:: GIVEN INFORMATION

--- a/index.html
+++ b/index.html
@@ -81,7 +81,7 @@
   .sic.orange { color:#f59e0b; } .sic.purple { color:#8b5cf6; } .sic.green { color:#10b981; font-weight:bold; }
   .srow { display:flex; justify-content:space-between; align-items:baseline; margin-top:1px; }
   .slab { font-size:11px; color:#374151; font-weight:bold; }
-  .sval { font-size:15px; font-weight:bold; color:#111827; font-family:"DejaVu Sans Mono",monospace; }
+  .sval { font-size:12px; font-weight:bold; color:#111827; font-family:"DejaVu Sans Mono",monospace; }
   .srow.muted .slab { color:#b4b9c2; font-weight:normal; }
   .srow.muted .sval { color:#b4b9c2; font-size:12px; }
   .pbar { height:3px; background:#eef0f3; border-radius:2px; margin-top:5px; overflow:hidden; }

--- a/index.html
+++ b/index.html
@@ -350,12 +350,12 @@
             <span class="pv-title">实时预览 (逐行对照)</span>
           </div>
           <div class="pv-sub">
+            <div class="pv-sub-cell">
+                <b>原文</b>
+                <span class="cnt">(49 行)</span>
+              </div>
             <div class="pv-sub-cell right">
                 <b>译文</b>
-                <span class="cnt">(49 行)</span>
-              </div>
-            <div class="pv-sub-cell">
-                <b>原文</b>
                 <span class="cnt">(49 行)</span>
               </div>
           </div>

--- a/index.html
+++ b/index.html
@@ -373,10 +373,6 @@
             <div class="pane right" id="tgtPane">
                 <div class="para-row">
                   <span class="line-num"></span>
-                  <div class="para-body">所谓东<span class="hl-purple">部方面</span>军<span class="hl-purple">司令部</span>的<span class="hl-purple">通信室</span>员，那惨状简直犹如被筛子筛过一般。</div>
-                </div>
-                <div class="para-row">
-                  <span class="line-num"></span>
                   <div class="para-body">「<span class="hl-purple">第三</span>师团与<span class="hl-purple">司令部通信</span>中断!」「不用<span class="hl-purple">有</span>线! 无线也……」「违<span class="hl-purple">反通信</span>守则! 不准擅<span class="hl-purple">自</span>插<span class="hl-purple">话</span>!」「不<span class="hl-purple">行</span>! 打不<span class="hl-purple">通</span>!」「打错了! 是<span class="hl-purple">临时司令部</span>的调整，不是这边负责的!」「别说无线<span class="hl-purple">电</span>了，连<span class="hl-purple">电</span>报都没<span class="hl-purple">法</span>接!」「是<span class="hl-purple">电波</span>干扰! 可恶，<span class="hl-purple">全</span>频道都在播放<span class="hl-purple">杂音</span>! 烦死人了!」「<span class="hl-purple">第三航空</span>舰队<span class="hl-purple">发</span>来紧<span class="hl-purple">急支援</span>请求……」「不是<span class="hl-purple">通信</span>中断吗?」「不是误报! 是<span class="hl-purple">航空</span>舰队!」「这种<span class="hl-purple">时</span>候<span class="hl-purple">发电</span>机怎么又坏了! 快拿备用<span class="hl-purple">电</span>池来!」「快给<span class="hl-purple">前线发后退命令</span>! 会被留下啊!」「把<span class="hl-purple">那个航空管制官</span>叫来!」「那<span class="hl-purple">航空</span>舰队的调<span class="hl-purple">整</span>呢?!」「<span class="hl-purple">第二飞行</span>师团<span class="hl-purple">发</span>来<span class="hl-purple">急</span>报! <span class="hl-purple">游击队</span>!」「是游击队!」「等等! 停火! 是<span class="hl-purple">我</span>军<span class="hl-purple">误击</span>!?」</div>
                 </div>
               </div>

::::

EXERCISE PROMPT => Output the data in full, precisely as it appears above.

EXPECTED ANSWER =>
--- a/index.html
+++ b/index.html
@@ -81,7 +81,7 @@
   .sic.orange { color:#f59e0b; } .sic.purple { color:#8b5cf6; } .sic.green { color:#10b981; font-weight:bold; }
   .srow { display:flex; justify-content:space-between; align-items:baseline; margin-top:1px; }
   .slab { font-size:11px; color:#374151; font-weight:bold; }
-  .sval { font-size:15px; font-weight:bold; color:#111827; font-family:"DejaVu Sans Mono",monospace; }
+  .sval { font-size:12px; font-weight:bold; color:#111827; font-family:"DejaVu Sans Mono",monospace; }
   .srow.muted .slab { color:#b4b9c2; font-weight:normal; }
   .srow.muted .sval { color:#b4b9c2; font-size:12px; }
   .pbar { height:3px; background:#eef0f3; border-radius:2px; margin-top:5px; overflow:hidden; }

--- a/index.html
+++ b/index.html
@@ -350,12 +350,12 @@
             <span class="pv-title">实时预览 (逐行对照)</span>
           </div>
           <div class="pv-sub">
+            <div class="pv-sub-cell">
+                <b>原文</b>
+                <span class="cnt">(49 行)</span>
+              </div>
             <div class="pv-sub-cell right">
                 <b>译文</b>
-                <span class="cnt">(49 行)</span>
-              </div>
-            <div class="pv-sub-cell">
-                <b>原文</b>
                 <span class="cnt">(49 行)</span>
               </div>
           </div>

--- a/index.html
+++ b/index.html
@@ -373,10 +373,6 @@
             <div class="pane right" id="tgtPane">
                 <div class="para-row">
                   <span class="line-num"></span>
-                  <div class="para-body">所谓东<span class="hl-purple">部方面</span>军<span class="hl-purple">司令部</span>的<span class="hl-purple">通信室</span>员，那惨状简直犹如被筛子筛过一般。</div>
-                </div>
-                <div class="para-row">
-                  <span class="line-num"></span>
                   <div class="para-body">「<span class="hl-purple">第三</span>师团与<span class="hl-purple">司令部通信</span>中断!」「不用<span class="hl-purple">有</span>线! 无线也……」「违<span class="hl-purple">反通信</span>守则! 不准擅<span class="hl-purple">自</span>插<span class="hl-purple">话</span>!」「不<span class="hl-purple">行</span>! 打不<span class="hl-purple">通</span>!」「打错了! 是<span class="hl-purple">临时司令部</span>的调整，不是这边负责的!」「别说无线<span class="hl-purple">电</span>了，连<span class="hl-purple">电</span>报都没<span class="hl-purple">法</span>接!」「是<span class="hl-purple">电波</span>干扰! 可恶，<span class="hl-purple">全</span>频道都在播放<span class="hl-purple">杂音</span>! 烦死人了!」「<span class="hl-purple">第三航空</span>舰队<span class="hl-purple">发</span>来紧<span class="hl-purple">急支援</span>请求……」「不是<span class="hl-purple">通信</span>中断吗?」「不是误报! 是<span class="hl-purple">航空</span>舰队!」「这种<span class="hl-purple">时</span>候<span class="hl-purple">发电</span>机怎么又坏了! 快拿备用<span class="hl-purple">电</span>池来!」「快给<span class="hl-purple">前线发后退命令</span>! 会被留下啊!」「把<span class="hl-purple">那个航空管制官</span>叫来!」「那<span class="hl-purple">航空</span>舰队的调<span class="hl-purple">整</span>呢?!」「<span class="hl-purple">第二飞行</span>师团<span class="hl-purple">发</span>来<span class="hl-purple">急</span>报! <span class="hl-purple">游击队</span>!」「是游击队!」「等等! 停火! 是<span class="hl-purple">我</span>军<span class="hl-purple">误击</span>!?」</div>
                 </div>
               </div>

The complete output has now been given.